*How does a person with an affluent upbringing, educational attainment, and a successful executive career, get addicted to drugs? Recovery advocate Deborah King knows the answer first-hand.
“I went to boarding school and graduated from college with honors. I grew up very close to the entertainment arena. I enjoyed the lifestyle, thrill, and living on the edge,” she revealed. “I made the mistake of believing that nothing I paid for could ever control me. I didn’t think it would happen to me. Well, it happened to me.”
If her last name sounds familiar, it’s because she is the daughter of legendary boxing promoter of Don King and his late wife Henrietta. A charmed life of privilege, notwithstanding, King still found herself addicted to substances for over five years.
“My mother was very grounded and my father was flamboyant. They raised me with a can-do attitude. So, I had a good upbringing and family support,” she shared. “I became an addict during my 40’s, after I had been married and had children. That’s when the drama started.”
The 54-year old advocate asserts she is much more than Don King’s baby girl.
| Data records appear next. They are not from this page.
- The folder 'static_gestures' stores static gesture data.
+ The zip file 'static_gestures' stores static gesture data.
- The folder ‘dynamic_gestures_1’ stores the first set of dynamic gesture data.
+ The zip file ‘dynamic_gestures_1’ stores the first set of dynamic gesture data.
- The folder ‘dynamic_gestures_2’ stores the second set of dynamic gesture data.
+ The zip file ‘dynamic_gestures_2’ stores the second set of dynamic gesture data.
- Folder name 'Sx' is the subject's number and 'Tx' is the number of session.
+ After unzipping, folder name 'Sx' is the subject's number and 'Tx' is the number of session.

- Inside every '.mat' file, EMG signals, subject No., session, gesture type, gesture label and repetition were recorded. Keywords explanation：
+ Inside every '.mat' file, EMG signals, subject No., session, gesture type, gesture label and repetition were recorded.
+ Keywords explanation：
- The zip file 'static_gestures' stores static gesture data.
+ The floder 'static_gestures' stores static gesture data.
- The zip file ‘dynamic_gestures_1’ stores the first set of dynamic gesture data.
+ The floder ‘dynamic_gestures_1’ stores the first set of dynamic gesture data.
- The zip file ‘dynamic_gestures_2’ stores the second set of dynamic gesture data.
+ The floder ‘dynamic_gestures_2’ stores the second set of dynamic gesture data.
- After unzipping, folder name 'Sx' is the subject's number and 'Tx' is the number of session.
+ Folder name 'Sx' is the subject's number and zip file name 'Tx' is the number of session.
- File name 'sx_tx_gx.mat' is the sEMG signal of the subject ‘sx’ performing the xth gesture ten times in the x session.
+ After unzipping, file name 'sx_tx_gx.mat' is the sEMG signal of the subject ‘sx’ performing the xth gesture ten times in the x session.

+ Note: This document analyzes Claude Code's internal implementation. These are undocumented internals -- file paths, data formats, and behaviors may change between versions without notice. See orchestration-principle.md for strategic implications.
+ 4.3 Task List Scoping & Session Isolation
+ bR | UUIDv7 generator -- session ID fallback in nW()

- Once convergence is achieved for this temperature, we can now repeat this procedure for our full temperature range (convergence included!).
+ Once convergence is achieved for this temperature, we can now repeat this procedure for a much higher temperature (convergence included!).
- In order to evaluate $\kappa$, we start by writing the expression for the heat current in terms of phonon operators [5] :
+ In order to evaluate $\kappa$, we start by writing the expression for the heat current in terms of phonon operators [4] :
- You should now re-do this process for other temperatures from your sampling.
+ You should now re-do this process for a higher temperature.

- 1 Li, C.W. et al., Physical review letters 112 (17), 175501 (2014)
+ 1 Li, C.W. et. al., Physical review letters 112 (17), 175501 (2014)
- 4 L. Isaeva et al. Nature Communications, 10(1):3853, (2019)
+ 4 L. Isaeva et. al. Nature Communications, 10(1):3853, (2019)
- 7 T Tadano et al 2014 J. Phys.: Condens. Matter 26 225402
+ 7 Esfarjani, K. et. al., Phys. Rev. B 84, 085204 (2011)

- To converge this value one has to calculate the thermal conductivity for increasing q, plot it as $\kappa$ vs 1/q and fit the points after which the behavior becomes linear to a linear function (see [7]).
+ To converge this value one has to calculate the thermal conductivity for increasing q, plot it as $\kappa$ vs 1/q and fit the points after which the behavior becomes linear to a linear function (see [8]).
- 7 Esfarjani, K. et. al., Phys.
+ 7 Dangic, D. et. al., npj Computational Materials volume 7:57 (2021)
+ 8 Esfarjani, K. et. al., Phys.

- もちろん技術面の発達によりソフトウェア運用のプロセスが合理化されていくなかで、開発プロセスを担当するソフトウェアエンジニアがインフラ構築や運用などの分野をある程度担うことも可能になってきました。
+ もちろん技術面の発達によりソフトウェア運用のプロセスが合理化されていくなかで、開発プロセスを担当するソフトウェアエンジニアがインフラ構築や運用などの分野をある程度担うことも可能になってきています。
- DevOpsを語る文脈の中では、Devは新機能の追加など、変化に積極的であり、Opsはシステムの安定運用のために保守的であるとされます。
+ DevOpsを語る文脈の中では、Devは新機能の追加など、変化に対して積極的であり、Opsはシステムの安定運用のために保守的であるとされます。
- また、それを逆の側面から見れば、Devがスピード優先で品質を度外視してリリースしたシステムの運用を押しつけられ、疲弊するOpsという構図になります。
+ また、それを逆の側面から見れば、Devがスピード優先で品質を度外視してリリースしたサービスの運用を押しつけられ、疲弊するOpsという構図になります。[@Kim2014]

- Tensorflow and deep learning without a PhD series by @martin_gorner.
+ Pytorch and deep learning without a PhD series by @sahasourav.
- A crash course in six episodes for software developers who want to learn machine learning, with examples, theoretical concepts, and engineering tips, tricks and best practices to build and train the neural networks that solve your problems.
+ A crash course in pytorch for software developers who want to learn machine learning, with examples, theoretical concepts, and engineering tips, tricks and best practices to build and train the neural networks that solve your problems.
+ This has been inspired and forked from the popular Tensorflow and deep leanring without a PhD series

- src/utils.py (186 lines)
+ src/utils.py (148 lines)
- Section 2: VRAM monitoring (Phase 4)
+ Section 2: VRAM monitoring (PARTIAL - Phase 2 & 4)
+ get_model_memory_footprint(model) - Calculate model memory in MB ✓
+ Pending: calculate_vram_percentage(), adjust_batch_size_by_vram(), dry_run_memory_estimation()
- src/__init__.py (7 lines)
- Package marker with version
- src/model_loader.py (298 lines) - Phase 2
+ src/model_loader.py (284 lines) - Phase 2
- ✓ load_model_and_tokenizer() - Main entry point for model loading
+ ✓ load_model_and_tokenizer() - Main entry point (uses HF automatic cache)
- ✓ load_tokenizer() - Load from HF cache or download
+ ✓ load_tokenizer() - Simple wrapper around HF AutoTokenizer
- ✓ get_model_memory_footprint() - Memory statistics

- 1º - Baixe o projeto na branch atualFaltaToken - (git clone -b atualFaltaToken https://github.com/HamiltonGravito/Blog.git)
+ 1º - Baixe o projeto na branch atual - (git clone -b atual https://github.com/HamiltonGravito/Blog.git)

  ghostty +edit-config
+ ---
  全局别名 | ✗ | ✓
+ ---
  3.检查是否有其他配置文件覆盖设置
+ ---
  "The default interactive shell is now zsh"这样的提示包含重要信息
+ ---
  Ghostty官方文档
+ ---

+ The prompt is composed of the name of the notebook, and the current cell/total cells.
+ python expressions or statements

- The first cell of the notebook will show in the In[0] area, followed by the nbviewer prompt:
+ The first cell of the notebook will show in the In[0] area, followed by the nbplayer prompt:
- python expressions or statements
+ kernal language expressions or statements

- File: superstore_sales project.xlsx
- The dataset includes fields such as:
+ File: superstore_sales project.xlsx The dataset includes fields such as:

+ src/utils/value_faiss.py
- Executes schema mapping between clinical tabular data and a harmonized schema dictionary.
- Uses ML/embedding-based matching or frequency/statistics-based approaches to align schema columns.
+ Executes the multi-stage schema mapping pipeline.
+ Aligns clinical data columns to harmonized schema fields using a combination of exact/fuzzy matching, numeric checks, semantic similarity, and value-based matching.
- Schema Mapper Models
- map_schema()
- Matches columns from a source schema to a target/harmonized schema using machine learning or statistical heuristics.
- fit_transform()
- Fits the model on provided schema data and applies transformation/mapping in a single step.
“I am a survivor, an advocate, and ambassador for recovery. I love life and I am honored to be a child of God. Without my faith, I would not have made it,” she affirmed.
After realizing her own recovery, King pushed past guilt and decided to educate herself to help others by earning a graduate degree in counseling. She also founded Limitless Life Recovery and Holistic Group.
“I understand that there are underlying issues that lead people to self-medicate and use substances. Many times those things go hand and hand,” she said. “So, I dedicated myself to educating myself so that I could facilitate recovery for other.”
King encourages current and former addicts to learn to “love themselves.” October is National Recovery Month, she offers this five-part combination to knock out addiction.
You Have to Surrender: “You have to sit down and be still with yourself. You have to know that there is a resource that is bigger than you that can help you. I call mine God.”
Get Out of Denial: “Accept that you have a problem and stop making excuses. Get a sheet of paper and list the pros and cons of your lifestyle. This gives you a visual representation. Once the cons outweigh the pros, you begin to recognize that your life has become unmanageable.”
Ask For Help: “Asking for help is a sign of courage. Use the internet, phone book and social services centers to identify resources and support groups to help you with your addiction. Open your mouth and give yourself the opportunity to make better decisions.”
Refuse Labels: “Addiction is what you did. Not, who you are.”
Embrace the Present: “Stop thinking about the past, it is gone. Stop thinking about the future; because, it’s not here yet. Take life one day at a time. That’s why it’s a gift called the present.”